Evidemment, les causes de la dysmorphophobie peuvent être multiples et parfois floues. Et les remarques d’adultes sur le physique d’un enfant ou d’un adolescent peuvent avoir des répercussions terribles, d’autant plus que dans ce cas, la parole émane d’une personne faisant autorité. Dire à son enfant qu’il est « bouboule », qu’il est trop maigre, ou qu’il n’a pas beaucoup de cheveux peut, si ce n’est le complexer, déclencher des troubles du comportement alimentaire ou des troubles obsessionnels compulsifs (TOC), par exemple, dans les cas les plus graves.

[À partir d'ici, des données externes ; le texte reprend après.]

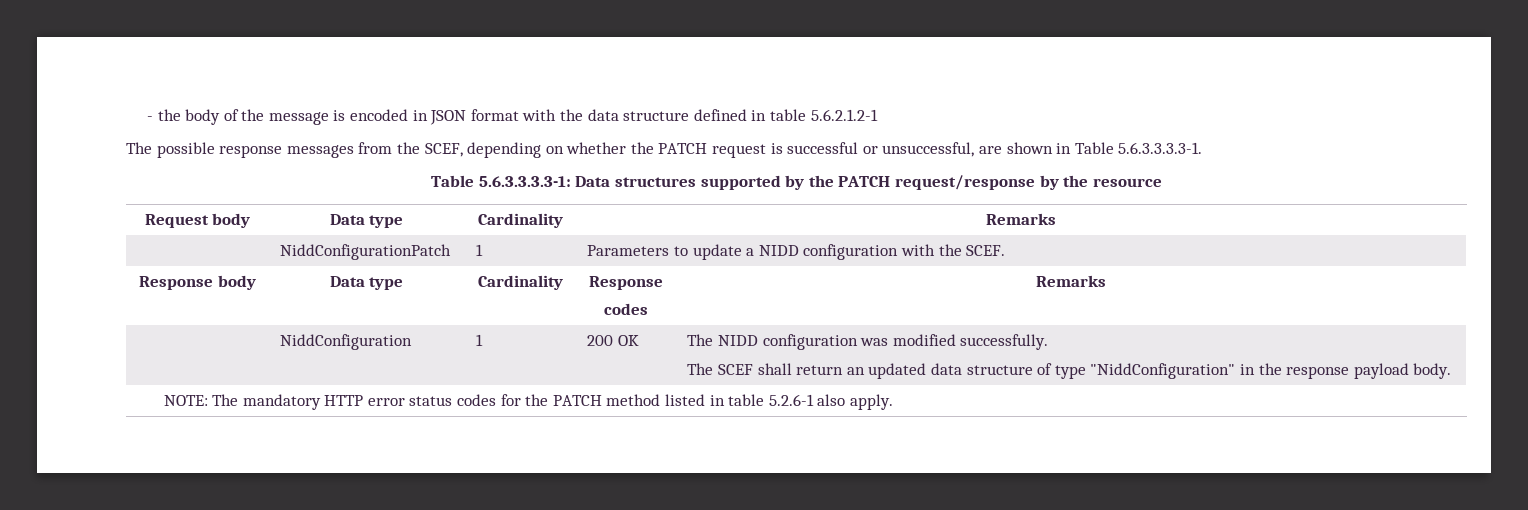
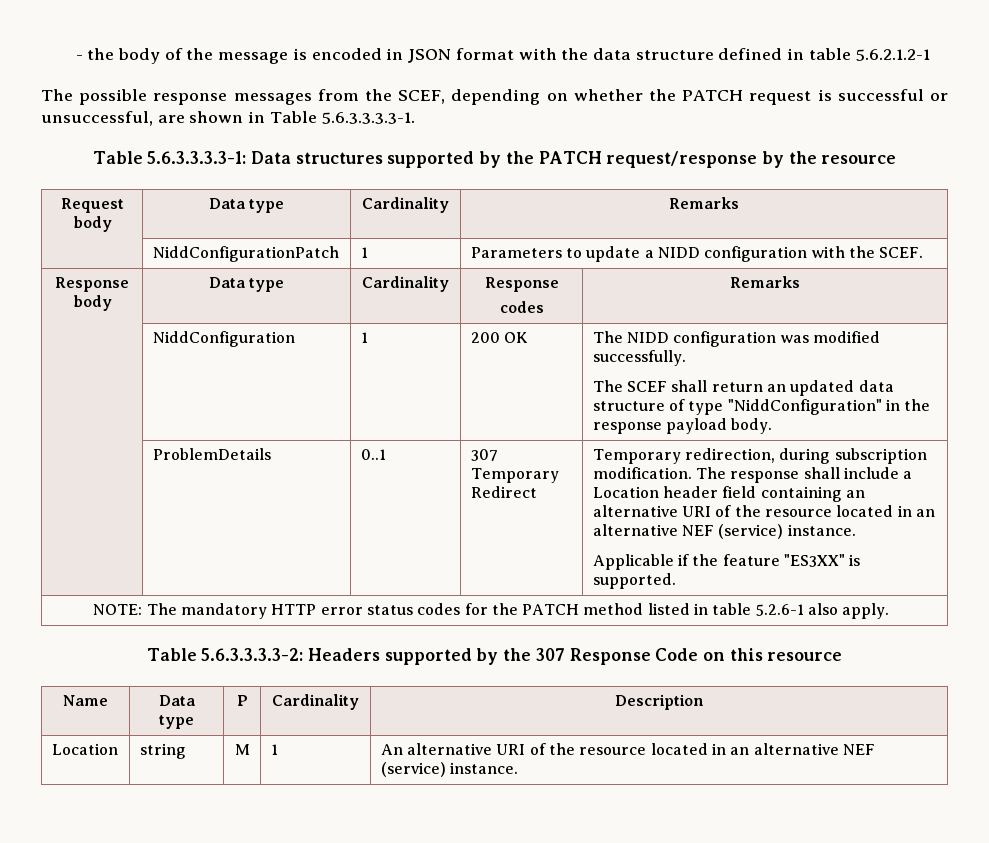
+ | ProblemDetails | 0..1 | 307 Temporary Redirect | Temporary redirection, during subscription modification. The response shall include a Location header field containing an alternative URI of the resource located in an alternative NEF (service) instance.
+ Applicable if the feature "ES3XX" is supported.
+ Table 5.6.3.3.3.3-2: Headers supported by the 307 Response Code on this resource
+ Name | Data type | P | Cardinality | Description
+ Location | string | M | 1 | An alternative URI of the resource located in an alternative NEF (service) instance.

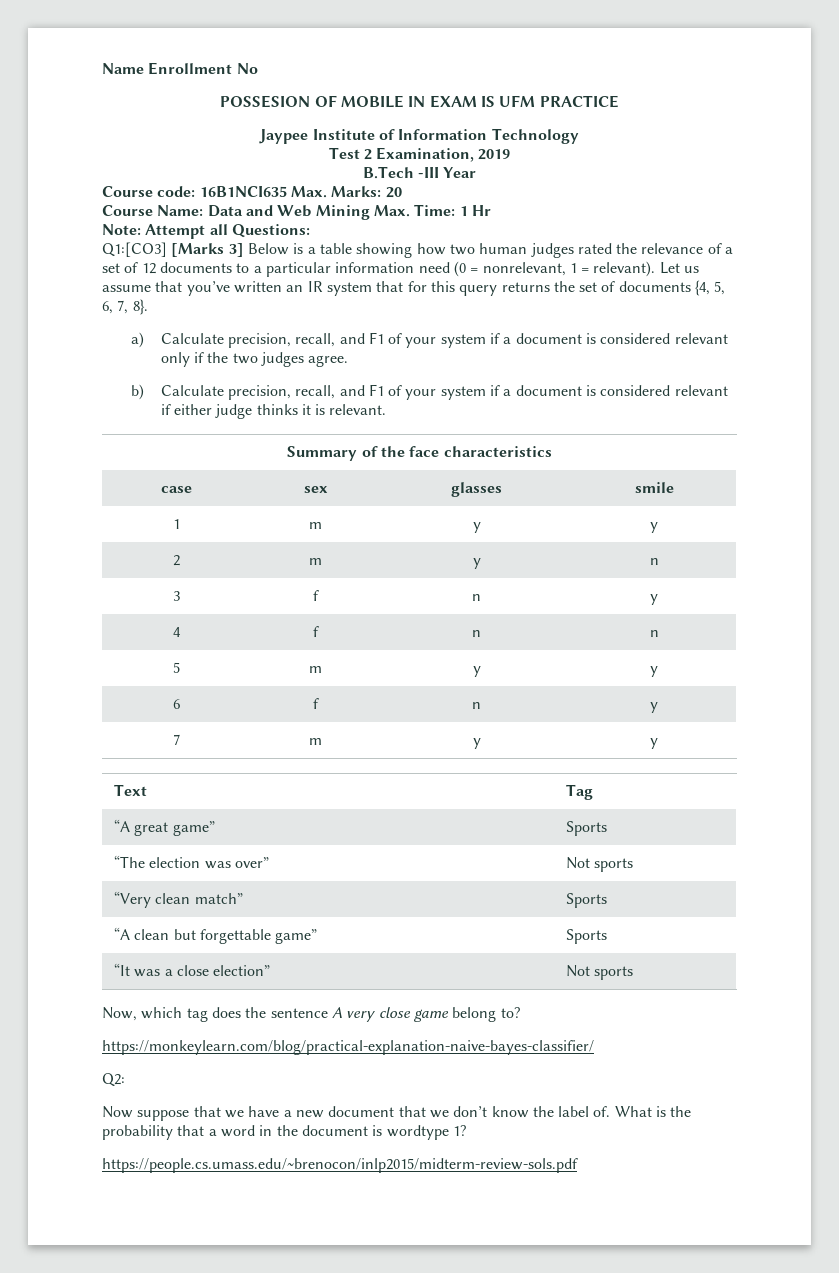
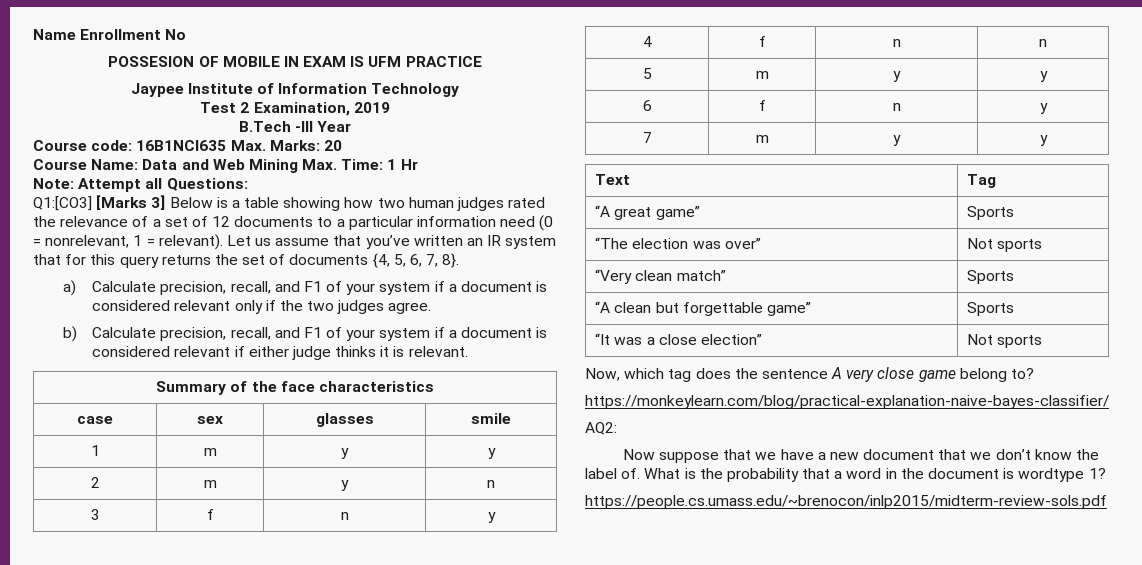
- Q2:
+ AQ2:

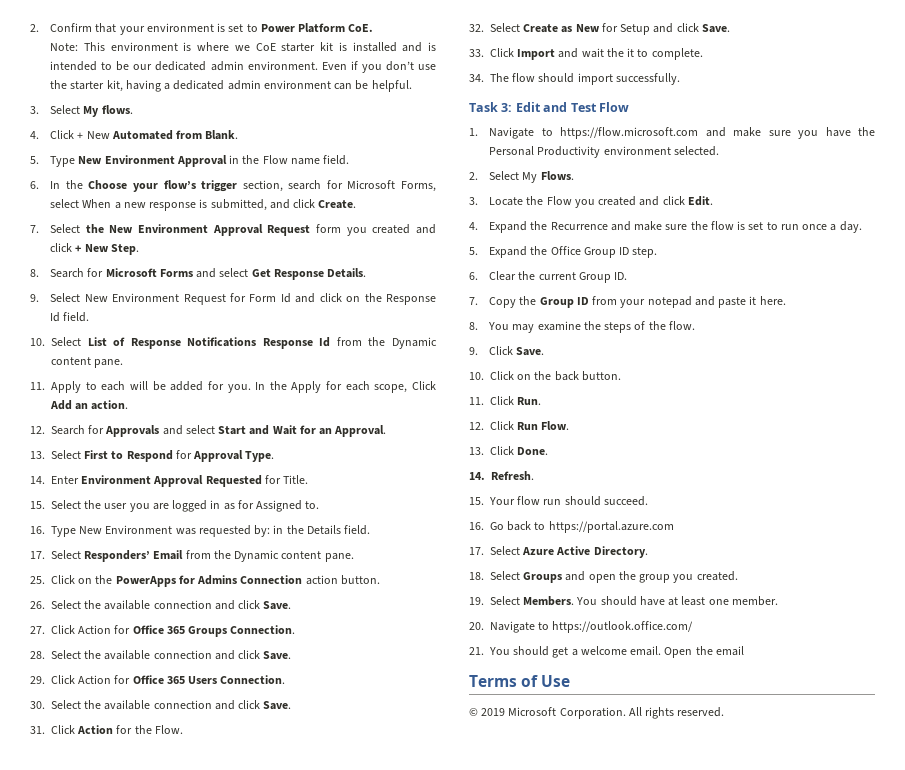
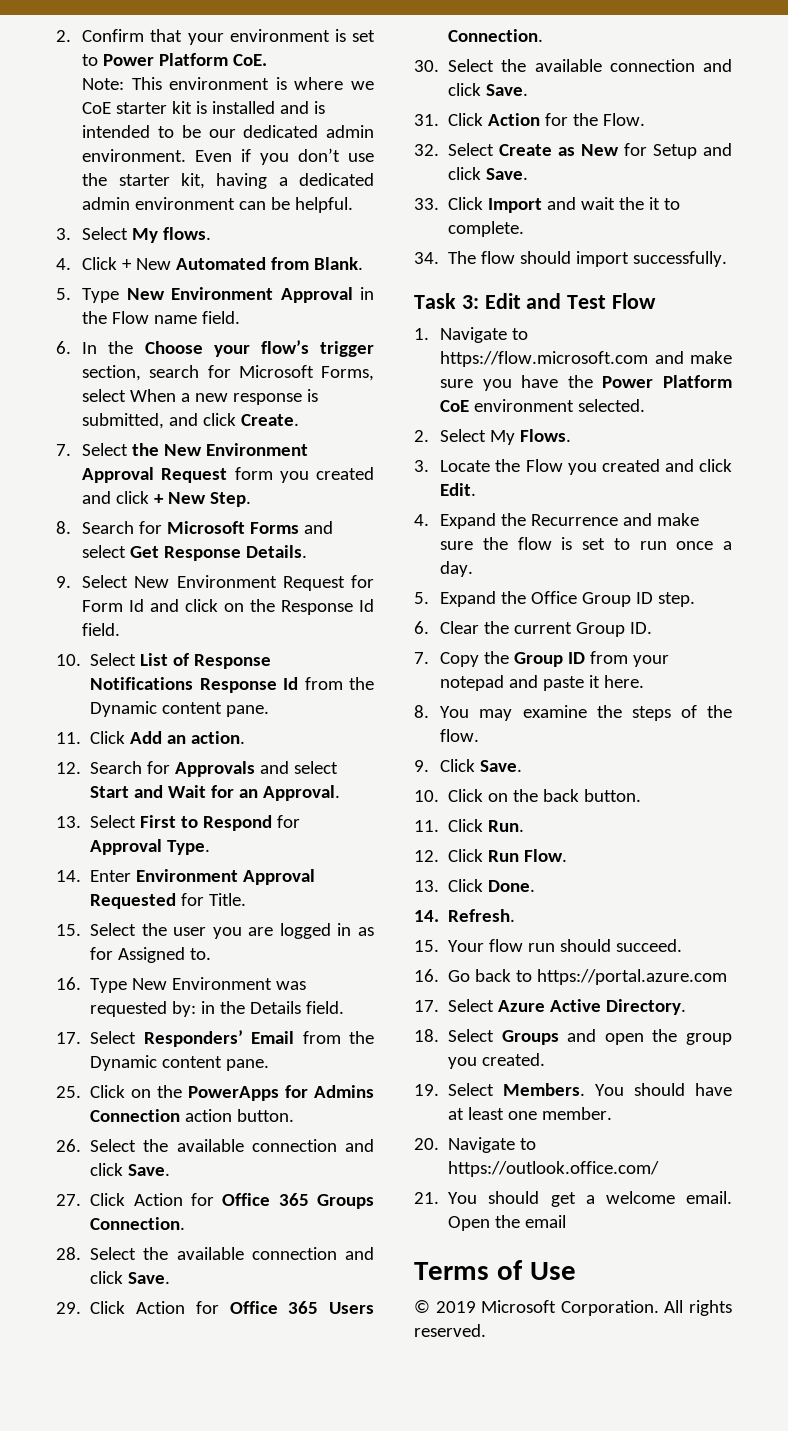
- 11. Apply to each will be added for you. In the Apply for each scope, Click Add an action.
+ 11. Click Add an action.
- 1. Navigate to https://flow.microsoft.com and make sure you have the Personal Productivity environment selected.
+ 1. Navigate to https://flow.microsoft.com and make sure you have the Power Platform CoE environment selected.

« Les personnes les plus sensibles peuvent avoir des prédispositions » nous explique enfin le docteur Gozlan. Bien souvent, il s’agit d’un mélange de plein de facteurs, aux origines complexes. L’environnement de l’enfant a donc un impact plus ou moins grand en fonction de la sensibilité de ce dernier.
Comment savoir si je suis atteint.e de dysmorphophobie?
Le manuel MSD, ouvrage de référence en termes de diagnostic, décrit trois grands axes pour reconnaître une dysmorphophobie:
– les personnes atteintes du trouble vont passer plusieurs heures par jour – et chaque jour – à penser et à angoisser au sujet de leur supposé défaut. Elles vont mettre en place des stratégies d’évitement (fuir les activités sociales), développer des TOC (se laver et/ou se changer plusieurs fois par jour, se regarder tout le temps dans le miroir), engager des traitements médicaux/chirurgicaux, parfois à répétition (prise d’anabolisants pour les hommes, chirurgie esthétique, traitements dentaires superflus, parfois à répétition…)
– cette préoccupation pour le ou les défaut(s) entraîne une réelle souffrance et détresse psychologique, allant parfois jusqu’à l’isolement social. Notons que 80 % des personnes atteintes de dysmorphophobie ont des pensées suicidaires
– la dysmorphophobie est accompagnée par d’autres troubles, comme des troubles du comportement alimentaire (anorexie mentale, boulimie…), des TOC, des troubles anxieux et dépressifs.